In the d20 publishers forum, E? You're a masochist, right?! These guys are _mean_!


----------



## Jdvn1

... So spam bots are going to be ruining normal threads now? At least it's probably just therads in Meta.


----------



## Crothian

Can I be a mod?  I want to ban Rel!!


----------



## Agamon

Sheesh, the nerve.  What makes EricNoah guy think he can be a mod??


----------



## Starman

Felonious Ntent said:
			
		

> We all new this day would come. Eric must have been driven nuts not having any mod powers after handing over EN to Morrus.
> But he still feels the twitch and needs to sate his adiction. Buit what happends when the D2o publisher forum is not enough to sate his addiction?
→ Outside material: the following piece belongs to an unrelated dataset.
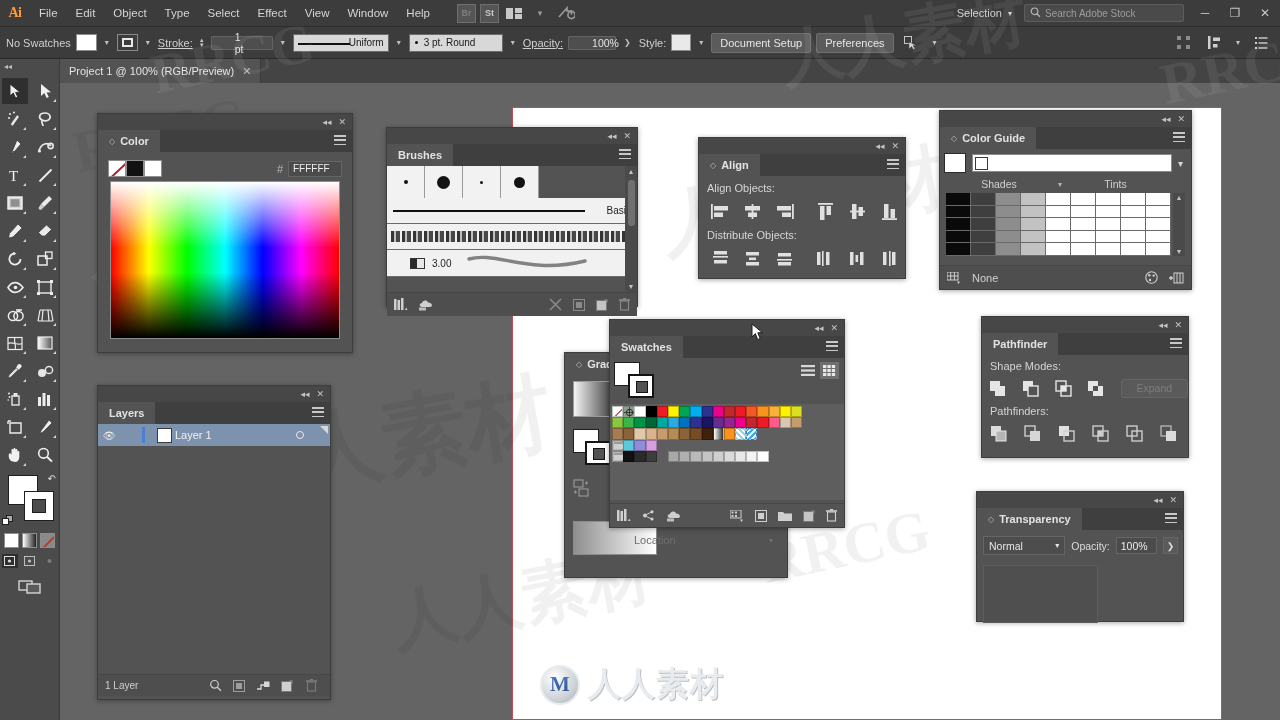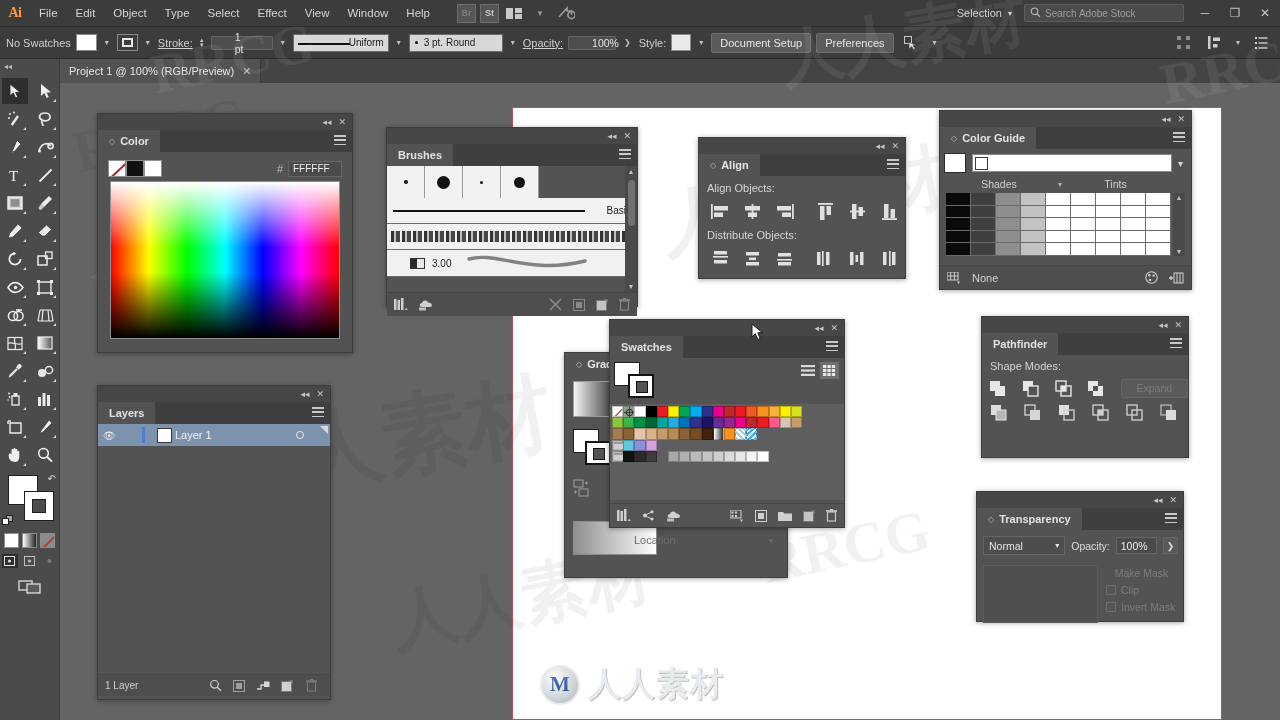"Pathfinders:" div.pf-label { html: none -> <div>Pathfinders:</div> }
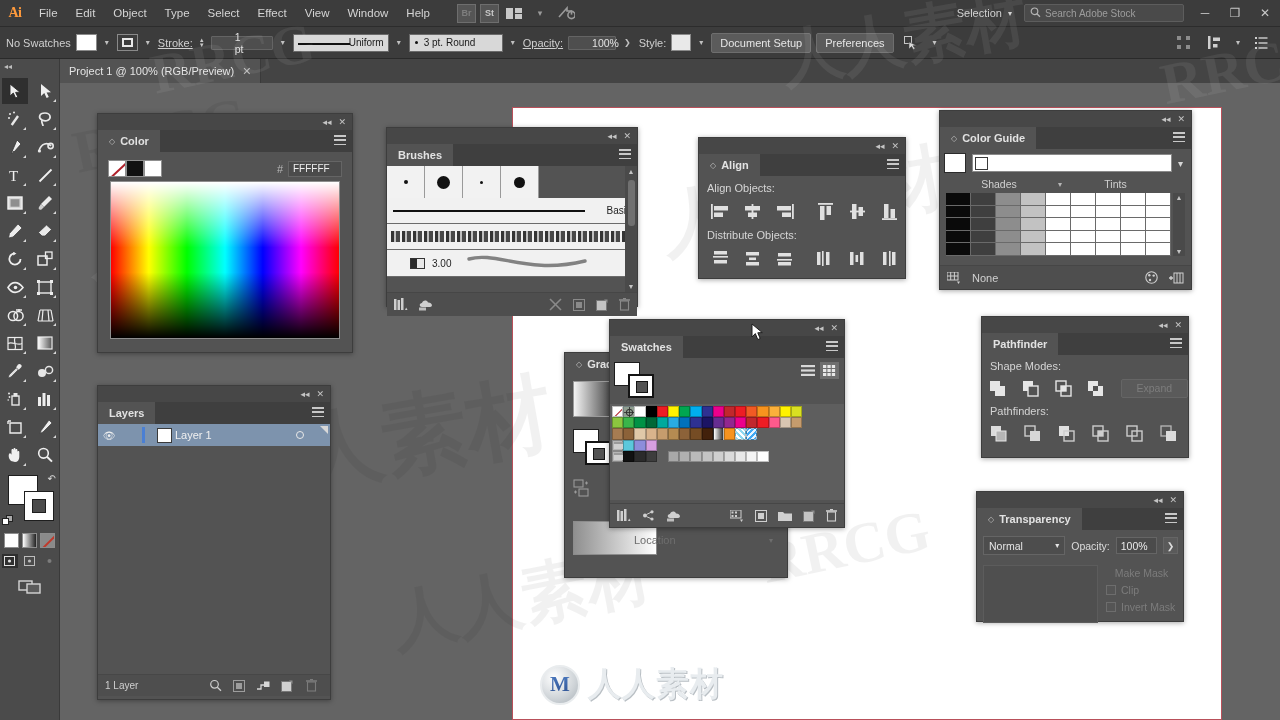"Make Mask" div.tr-right { html: <div> <div>Make Mask</div> <div> <span></span> <span>Clip</span> </div> <div> <span></span> <span>Invert Mask</span> </div> </div> -> none }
I'm sure that this is all going to lead to an epic, world-shattering battle not only for control of ENWorld, but for control of all earth. 

They may have been friends here:





But soon their hatred will consume them as they battle for real ultimate power.


----------



## Dimwhit

Crothian said:
			
		

> Can I be a mod?  I want to ban Rel!!



 Don't we all...?


----------



## DaveMage

Crothian said:
			
		

> Can I be a mod?  I want to ban Rel!!




Does he even post here anymore?


----------



## EricNoah

Wow, that's a blast from the past!  At first I thought someone had managed to crack my account!


----------



## el-remmen

EricNoah said:
			
		

> Can I be a Mod?




Sure, just get a Vespa and listen to the Who.


----------



## Rel

DaveMage said:
			
		

> Does he even post here anymore?




I hear he doesn't even read the site anymore!


----------



## DaveMage

Rel said:
			
		

> I hear he doesn't even read the site anymore!




That's what I thought.


----------



## Greylock

DaveMage said:
			
		

> That's what I thought.




It's like he never even existed.

Kinda creepy.

Sorta like the Noah guy.


----------



## Rel

DaveMage said:
			
		

> That's what I thought.




But I've also heard that sometimes he swoops in out of nowhere and BANS somebody.  Somebody with an enormous post count usually.


----------



## BOZ

EricNoah said:
			
		

> Wow, that's a blast from the past!  At first I thought someone had managed to crack my account!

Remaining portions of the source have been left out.